Guide to Tulsa Tough 2017

David Lackey

It’s time again to watch spandexed racers lean into the sharp corners of the Blue Dome District (Fri., June 9) and feel the whoosh of air as dozens of athletes mash past you at 30 miles per hour on M.B. Brady Street (Sat., June 10). 

Onlookers ring cowbells. Cyclists crash. 

On Sunday, June 11, the costumed and half-naked will descend upon Cry Baby Hill for Tulsa’s Best Party of the Year (you voted!), dancing and hollering and shotgunning beers as cyclists race their way up that hellish hill near 13th Street and Riverside Drive. At CBH the crowd is just as much of the spectacle as the race.

Here you’ll find the Tulsa Tough race schedule, a Cry Baby Hill bingo card (print it out and take it with you!), a glossary of cycling terms, and the official rules for reveling—written by the referees—at CBH. 

See you there. 

Stay ahead of the curve

Your pocket schedule for Tulsa Tough 2017


McNellie’s Group Blue Dome Criterium
Third St. & Elgin Ave.

Tulsa Tough festivities kick off in the Blue Dome Arts District. Cyclists take to the district’s streets (and corners) at unbelievable speeds in these twilight races. It’s an exciting night to start your weekend of spectating or competing. Registration and packet pick-up is at 5:00pm. Purses range from $1,500 to $12,000. 

6:15pm | Men’s Cat III  

7:00pm | Men’s Cat I/II  

7:55pm | Women’s Pro I/II 

8:50pm | Men’s Pro I 

Fireworks begin toward end of men’s race. 

Women’s Pro I/II Awards Ceremony begins after fireworks, followed by Men’s Pro I Awards Ceremony.  



Gran Fondos 
John Hope Franklin Blvd. & 201 N. Elgin Ave.

Riders will head from downtown through Jenks, Sapulpa, Prue, Skiatook, and Sand Springs on three different routes: Piccolo (38 miles), Medio (66 miles), and Gran (103 miles). Packet pick-up starts at 6am. Course closes at 5pm. 

7:00am | Fondo rider staging 

7:30am | Ace Peloton riders start 

7:40am | Gran/Medio/Piccolo Fondo riders start

George Kaiser Family Foundation Brady Arts District Criterium
Brady St. & Boston Ave. 

In this second round, racers navigate an L-shaped course through the Brady Arts District. Women’s Pro I/II purse is $7,500; Men’s Pro I is $12,000. 

10:00am | Men’s Masters B (Cat III/IV)

10:50am | Men’s Cat V (over 35)

11:30am | Men’s Cat V (under 35)

12:10pm | Women’s Cat IV/V

12:45pm | Women’s Cat III 

12:45pm | Women’s Masters (over 40)

1:35pm | Men’s Cat IV

2:25pm | Juniors

3:05pm | Kids (under 9)

3:25pm | Men’s Masters A (Cat I, II, III)

4:30pm | Men’s Cat III

5:35pm | Men’s Cat I/II

6:50pm | Women’s Pro I/II

7:55pm | Men’s Pro I

Women’s Pro I/II Awards Ceremony begins at conclusion of men’s race, followed by Men’s Pro I Awards Ceremony.



Gran Fondo 
‚Äč15th St. & Riverside Dr.

Riders race west through Sand Springs, Skiatook, and Prattville. Packet pick-up starts at 6am. Course closes at 2pm. 

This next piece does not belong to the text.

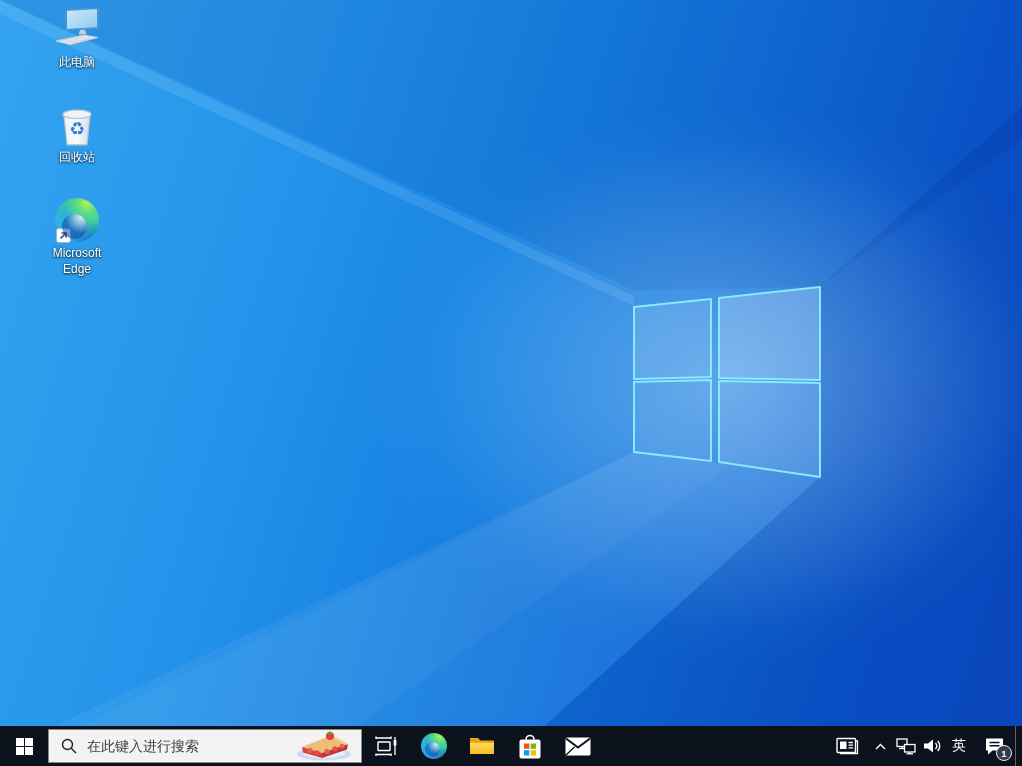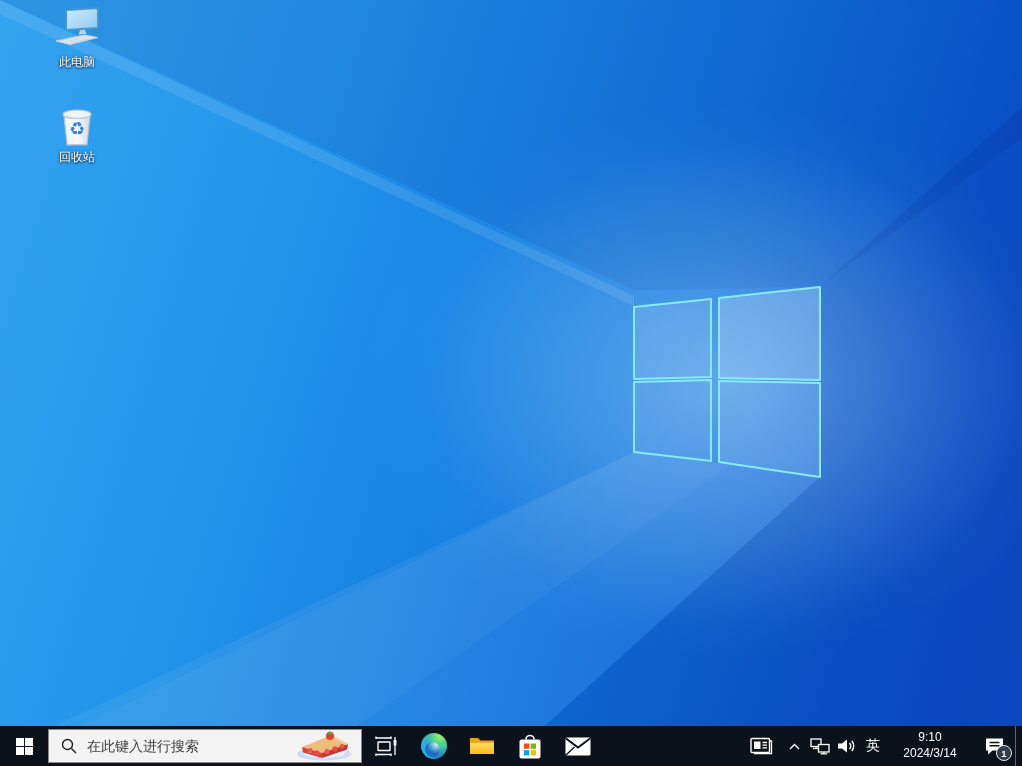"Microsoft Edge" div.desk-icon { html: none -> <div> <div> <div> <div> <svg> <path></path> </svg> </div> </div> </div> <div>Microsoft Edge</div> </div> }
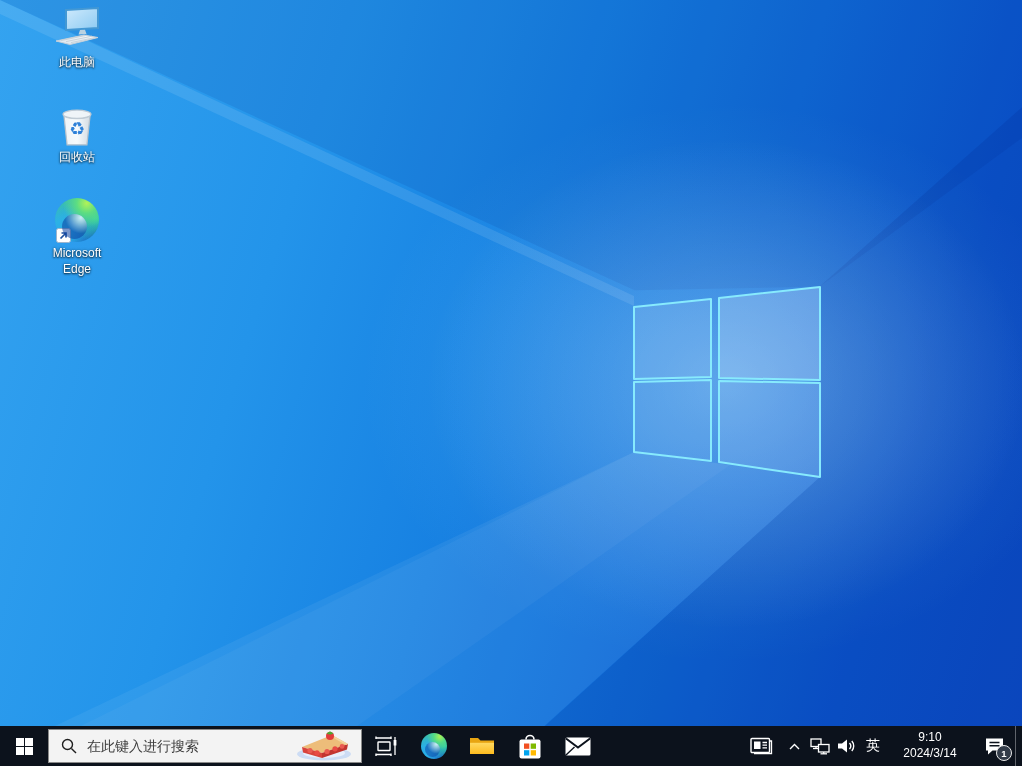"9:10" div.tray-btn { html: <div> <div> <div>9:10</div> <div>2024/3/14</div> </div> </div> -> none }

7:00am | Fondo Rider staging

7:30am | Medio and Piccolo start time

Lobeck Taylor Family Foundation Townie Ride
15th St. & Galveston 

A free 8.5-mile ride for the entire family. Kids between the ages of 2 and 11 are also invited to play at The Children’s Hospital at Saint Francis Kids’ Zone, open from 1 to 4pm in River Parks, on the west side of Riverside Drive.   

1:55pm | Townie Ride line-up

2:15PM | Townie Ride starts 

New Medio River Parks Criterium
15th St. & Riverside Dr.  

This is the one we’ve all been waiting for. Women’s Pro I/II purse is $10,000; Men’s Pro I is $15,000. Music on Cry Baby Hill turns up at 11:30am and includes Green Corn Rebellion, Count Tutu, DJ Dilation, and DJ Spencer LG. Mind the gap. 

8:00am | Men’s Masters B (Cat III, IV)

8:35am | Men’s Cat V (over 35)

9:10am | Men’s Cat V (under 35)

9:45am | Women’s Cat IV/V

10:20am | Women’s Cat III

10:20am | Women’s Masters (over 40)

11:00am | Men’s Cat IV

11:45am | Juniors

12:20pm | Men’s Masters A (Cat I, II, III) 

1:10pm | Kids (under 9)

1:25pm | Men’s Cat III

2:25pm | Men’s Cat I/II

3:30pm | Women’s Pro I/II

4:35pm | Men’s Pro I

Women’s Pro I/II Awards Ceremony begins at conclusion of men’s race, followed by Men’s Pro I Awards Ceremony. 

For more information, visit tulsatough.com.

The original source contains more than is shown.